*** Opening EXTRACTED RECORDS ***

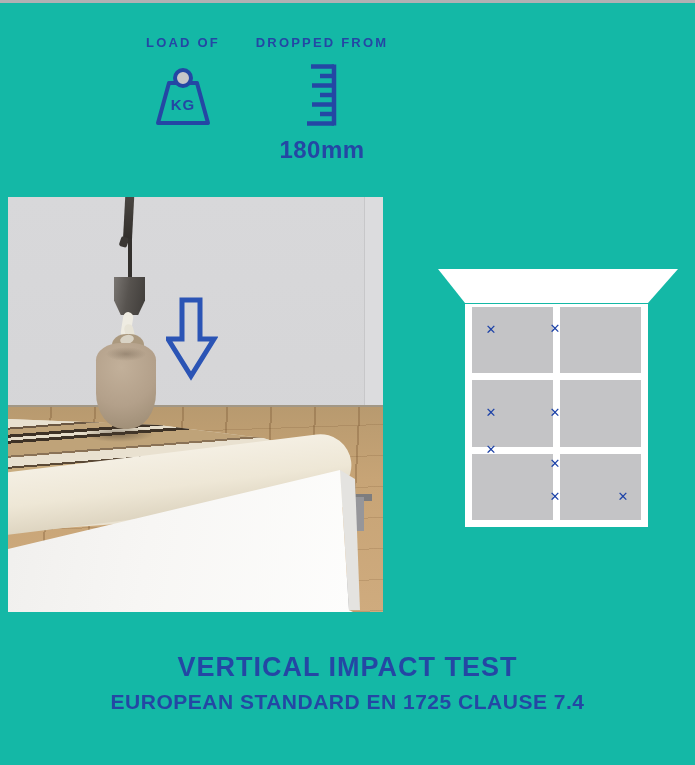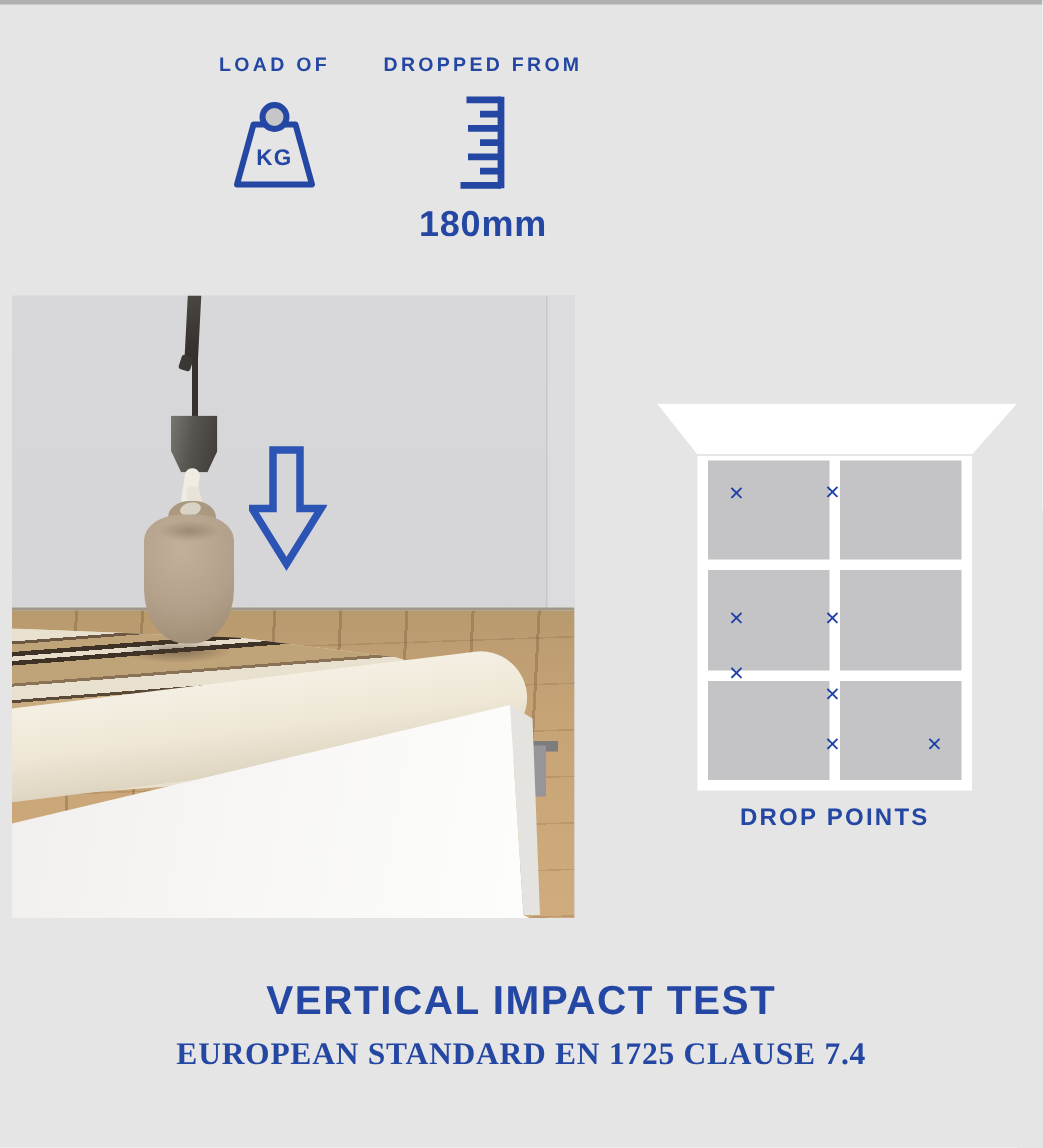--- a/index.html
+++ b/index.html
@@ -5,7 +5,7 @@
   html,body{margin:0;padding:0;}
   .page{
     position:relative;width:695px;height:765px;overflow:hidden;
-    background:#e5e5e5;
+    background:#14b8a6;
     font-family:"Liberation Sans","DejaVu Sans",sans-serif;
     -webkit-font-smoothing:antialiased;
   }

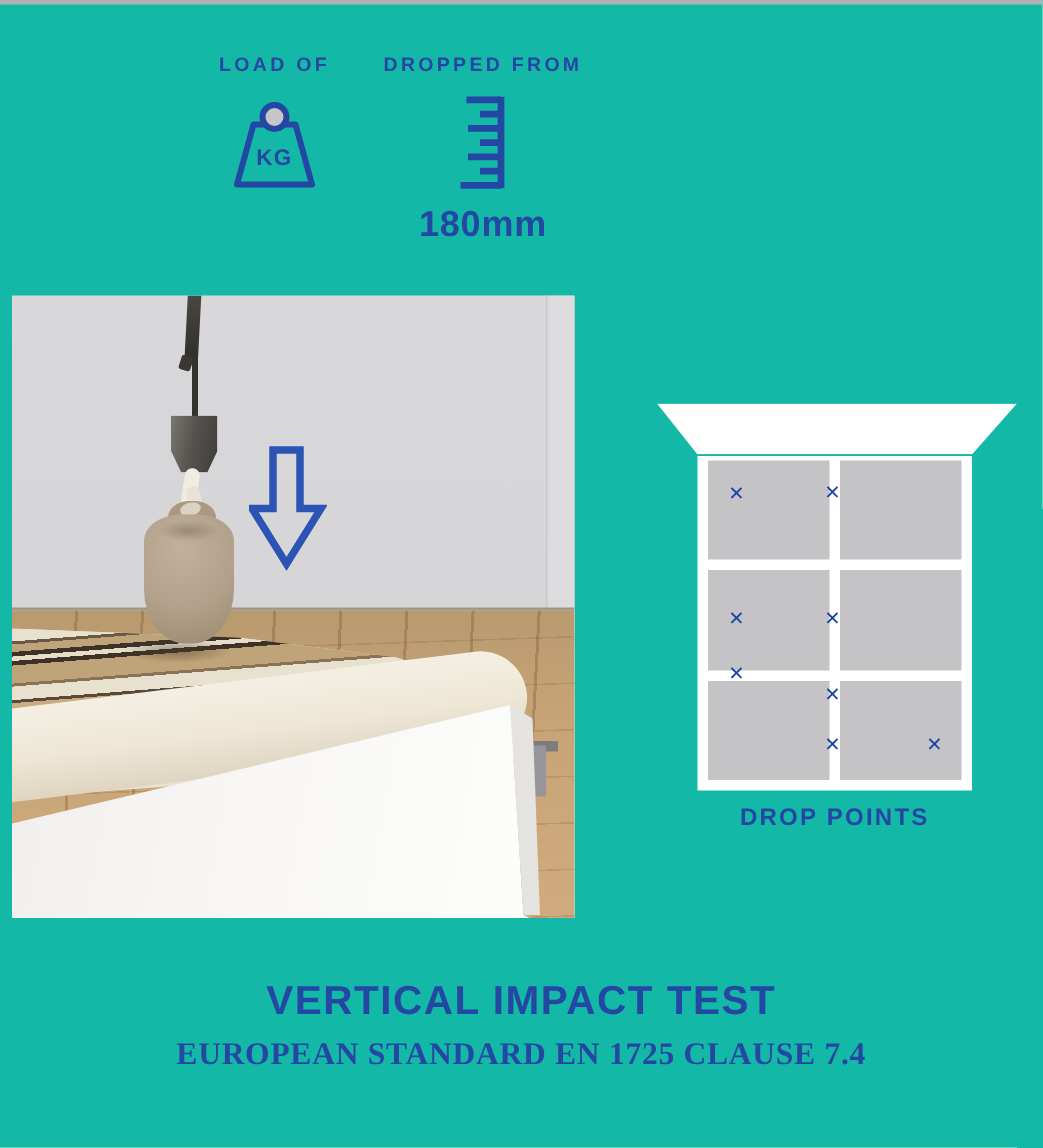--- a/index.html
+++ b/index.html
@@ -173,7 +173,6 @@
         <span class="mark" style="left: 118px; top: 231px;">✕</span>
         <span class="mark" style="left: 186px; top: 231px;">✕</span>
       </div>
-    <div class="diagram-label">DROP POINTS</div>
   </div>
 
   <div class="footer-title">VERTICAL IMPACT TEST</div>

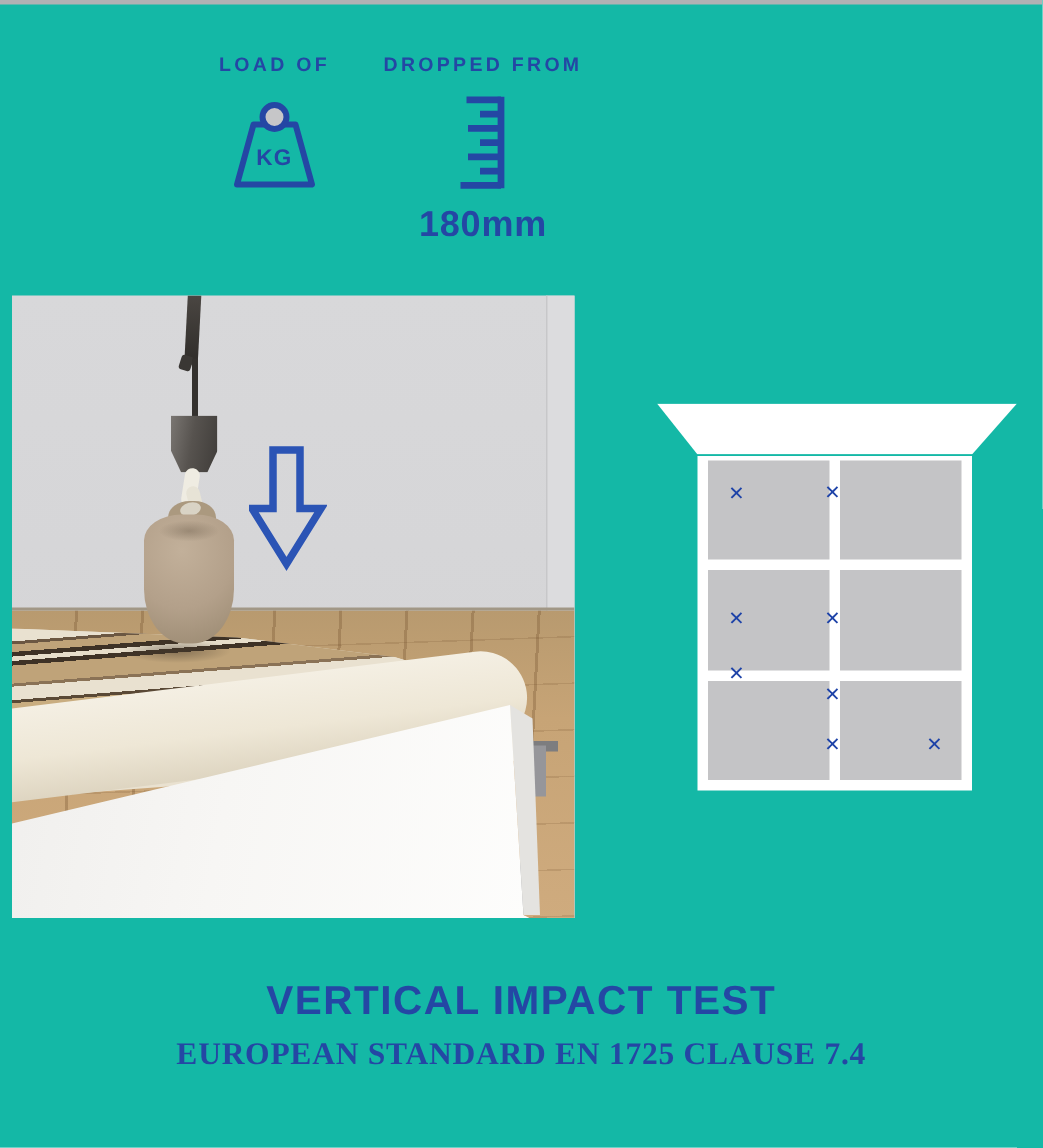--- a/index.html
+++ b/index.html
@@ -86,7 +86,7 @@
   .footer-title{position:absolute;left:0;top:652px;width:100%;text-align:center;
     color:#2447a4;font-size:27px;font-weight:700;letter-spacing:1px;}
   .footer-sub{position:absolute;left:0;top:690px;width:100%;text-align:center;
-    color:#2447a4;font-size:21px;font-weight:700;letter-spacing:.5px;font-family:Liberation Serif, serif;}
+    color:#2447a4;font-size:21px;font-weight:700;letter-spacing:.5px;}
 </style>
 </head>
 <body>

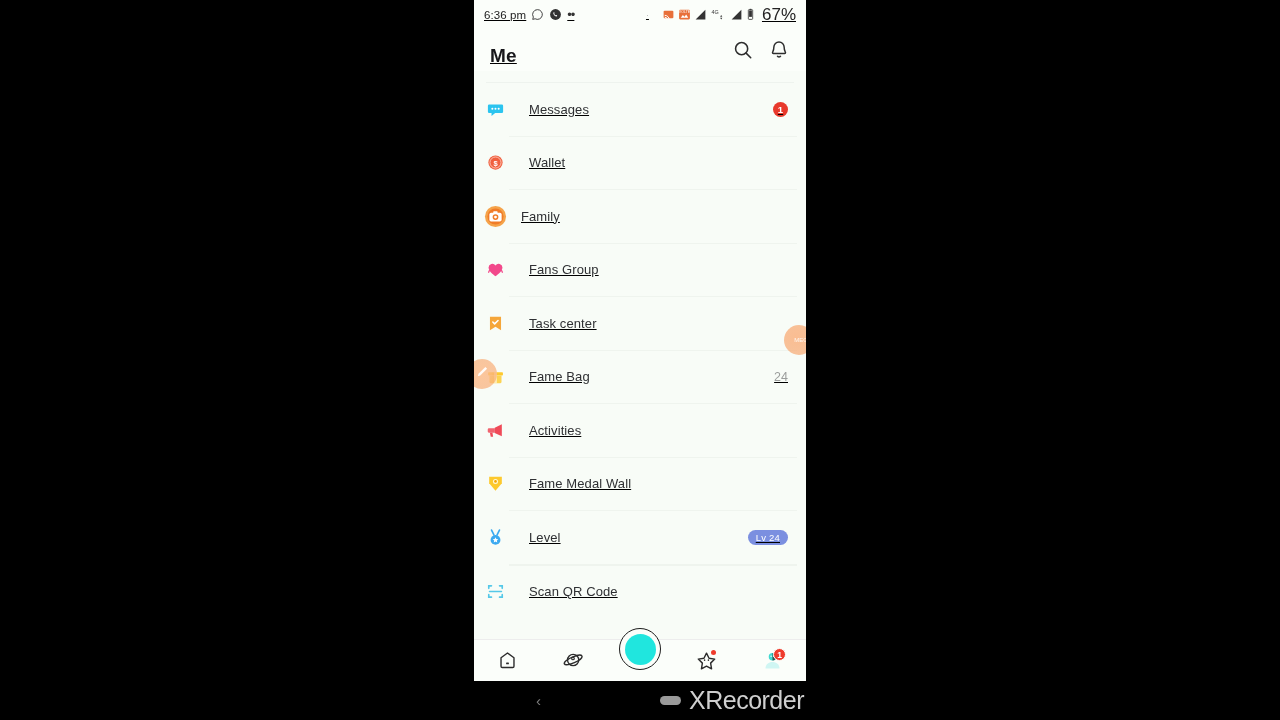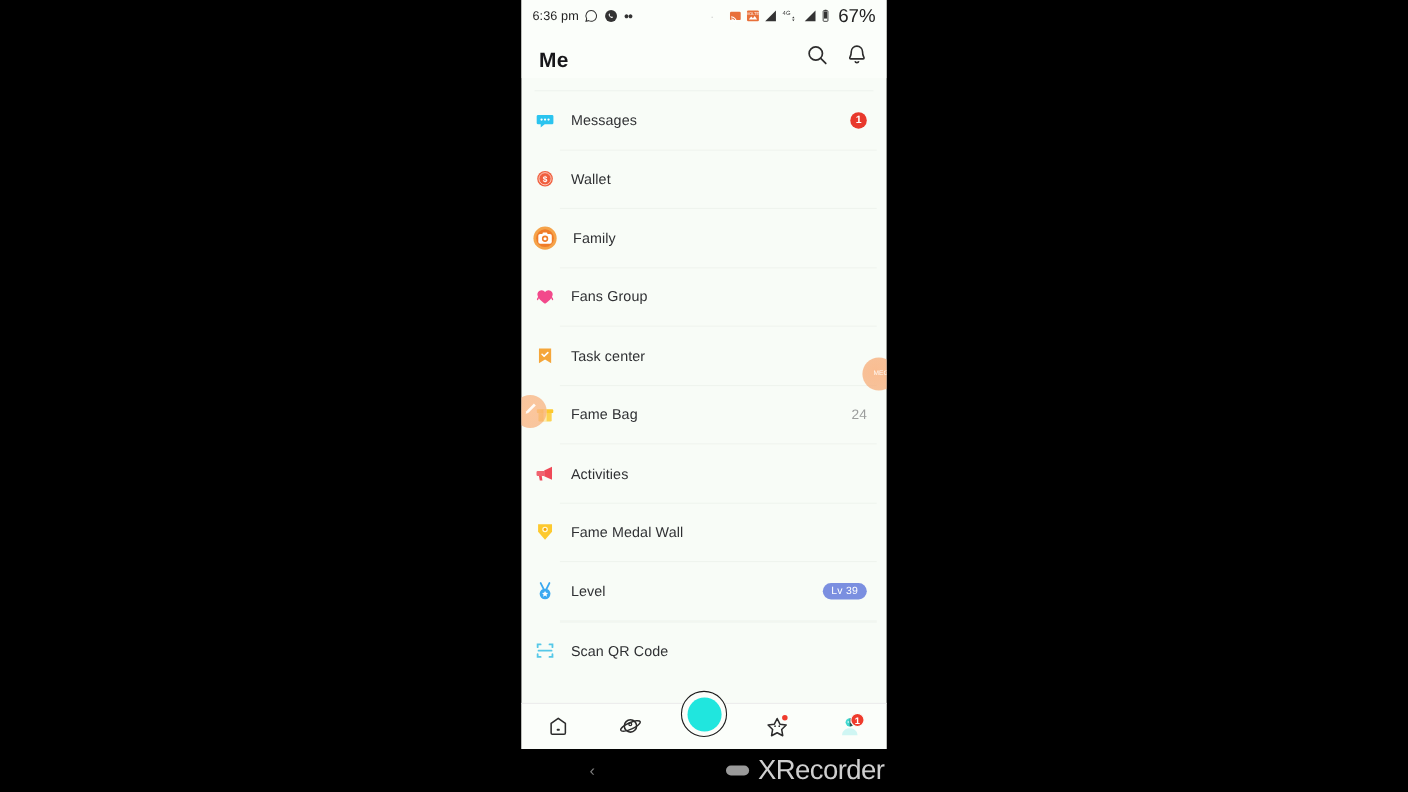--- a/index.html
+++ b/index.html
@@ -18,6 +18,7 @@
     width: 332px; height: 681px;
     background: #f8fcf7;
     overflow: hidden;
+    text-decoration: underline;
   }
 
   

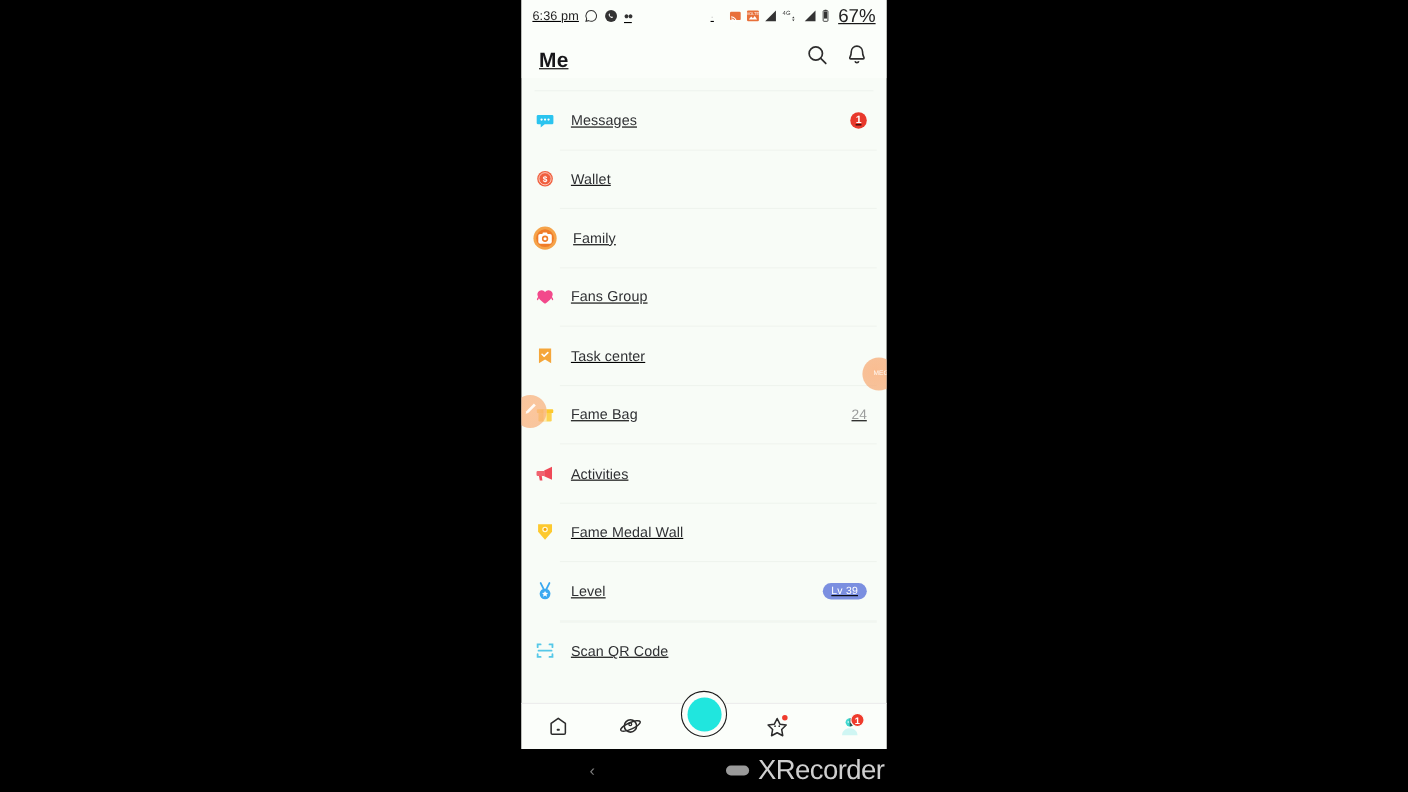--- a/index.html
+++ b/index.html
@@ -62,7 +62,7 @@
   }
   .row .ri { width: 19px; height: 19px; flex: 0 0 19px; display: block; }
   .row .rl {
-    margin-left: 14px;
+    margin-left: 24px;
     font-size: 13px;
     color: #2f3033;
     letter-spacing: .1px;

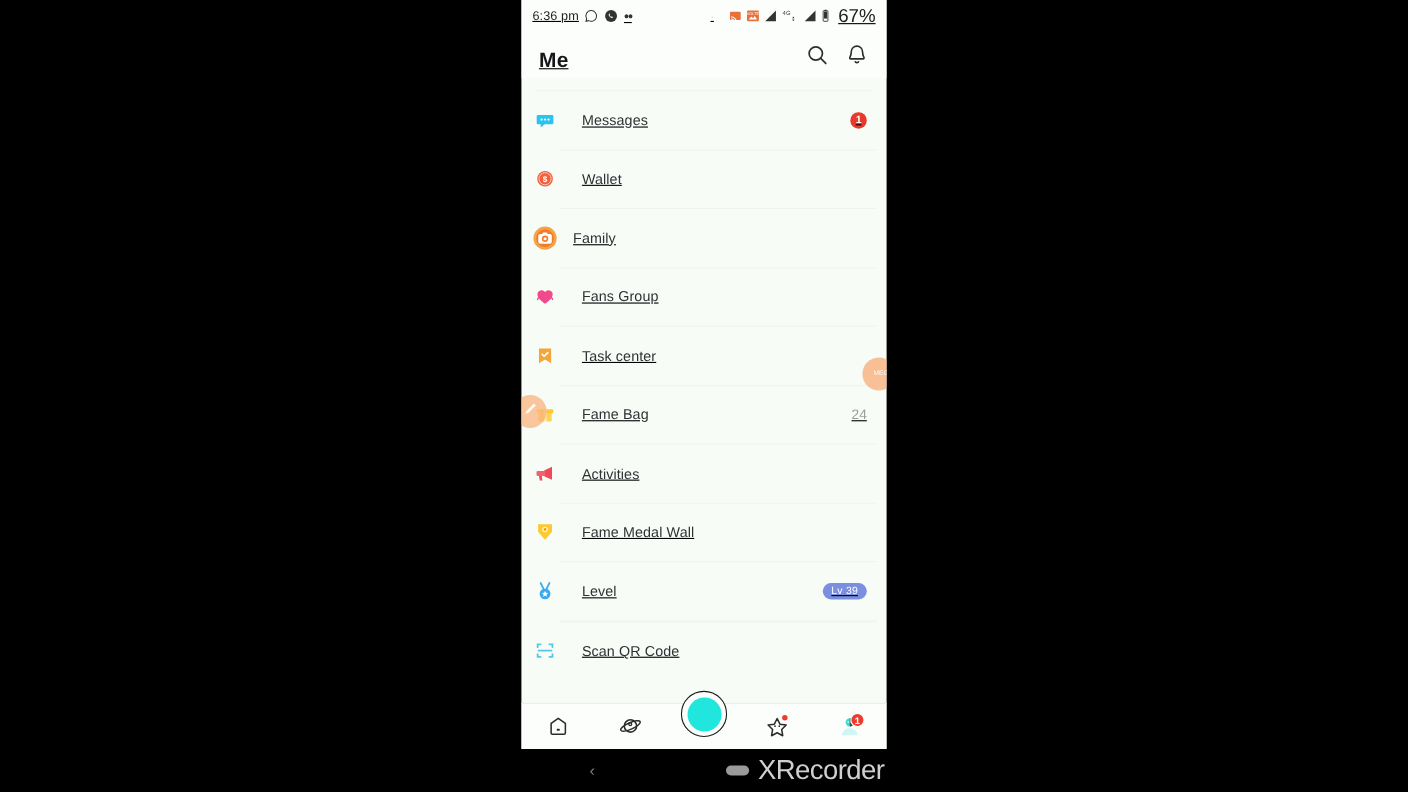--- a/index.html
+++ b/index.html
@@ -354,7 +354,7 @@
         </span>
         <span class="rl">Level</span>
         <span class="rr">
-          <span class="lv-pill">Lv 39</span>
+          <span class="lv-pill">Lv 24</span>
         </span>
       </div>
       <div class="sep"></div>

*** Closing EXTRACTED RECORDS ***

> _EXERCISE BRIEF_:
Check each line of the listing above for the string "margin", and report how many lines contain it, as a number alone.

> _WRITTEN SOLUTION_:
3